Rabiraj Bandyopadhyay


2025

pdf bib
Enhancing Training Data Quality through Influence Scores for Generalizable Classification: A Case Study on Sexism Detection
Rabiraj Bandyopadhyay | Dennis Assenmacher | Jose Maria Alonso-Moral | Claudia Wagner
Proceedings of the 14th International Joint Conference on Natural Language Processing and the 4th Conference of the Asia-Pacific Chapter of the Association for Computational Linguistics

The quality of training data is crucial for the performance of supervised machine learning models. In particular, poor annotation quality and spurious correlations between labels and features in text dataset can significantly degrade model generalization.
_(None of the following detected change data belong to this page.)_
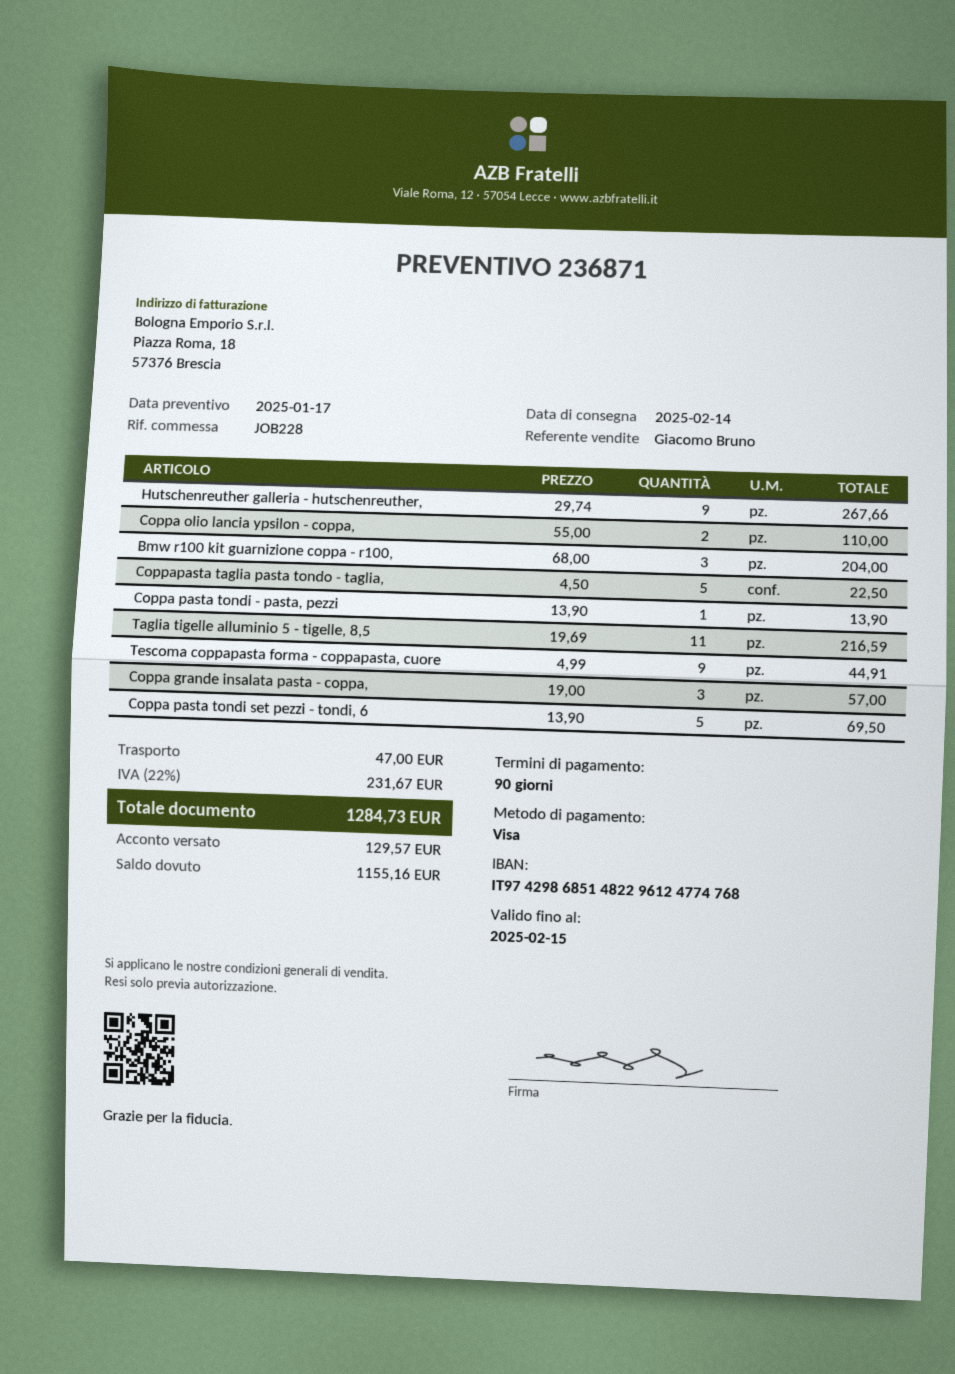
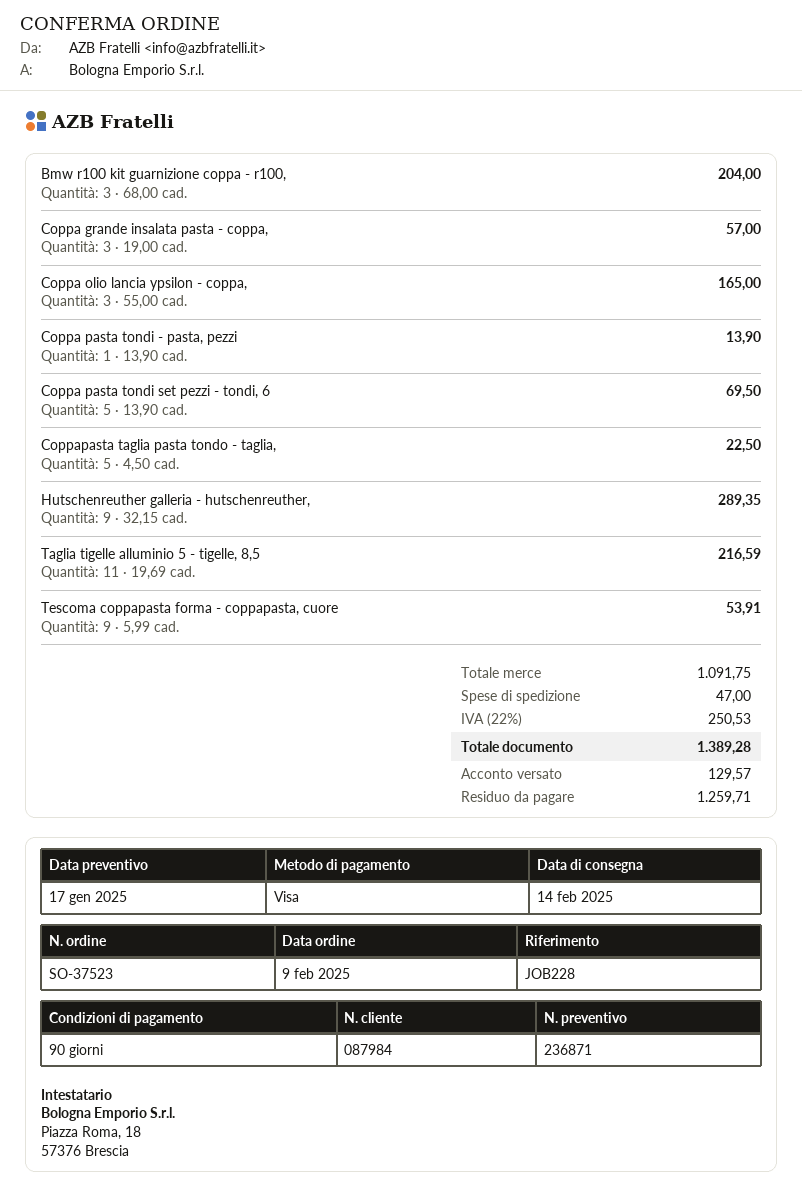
Hutschenreuther galleria - hutschenreuther,: 9 x 29.74 = 267.66 -> 9 x 32.15 = 289.35
Coppa olio lancia ypsilon - coppa,: 2 x 55.00 = 110.00 -> 3 x 55.00 = 165.00
Tescoma coppapasta forma - coppapasta, cuore: 9 x 4.99 = 44.91 -> 9 x 5.99 = 53.91
tax: 22% = 231.67 -> 22% = 250.53
total: 1284.73 -> 1389.28
balance: 1155.16 -> 1259.71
This problem is especially pronounced in harmful language detection, where prior studies have revealed major deficiencies in existing datasets. In this work, we design and test data selection methods based on learnability measures to improve dataset quality. Using a sexism dataset with counterfactuals designed to avoid spurious correlations, we show that pruning with EL2N and PVI scores can lead to significant performance increases and outperforms submodular and random selection. Our analysis reveals that in presence of label imbalance models rely on dataset shortcuts; especially easy-to-classify sexist instances and hard-to-classify non-sexist instances contain shortcuts. Pruning these instances leads to performances increases. Pruning hard-to-classify instances is in general a promising strategy as well when shortcuts are not present.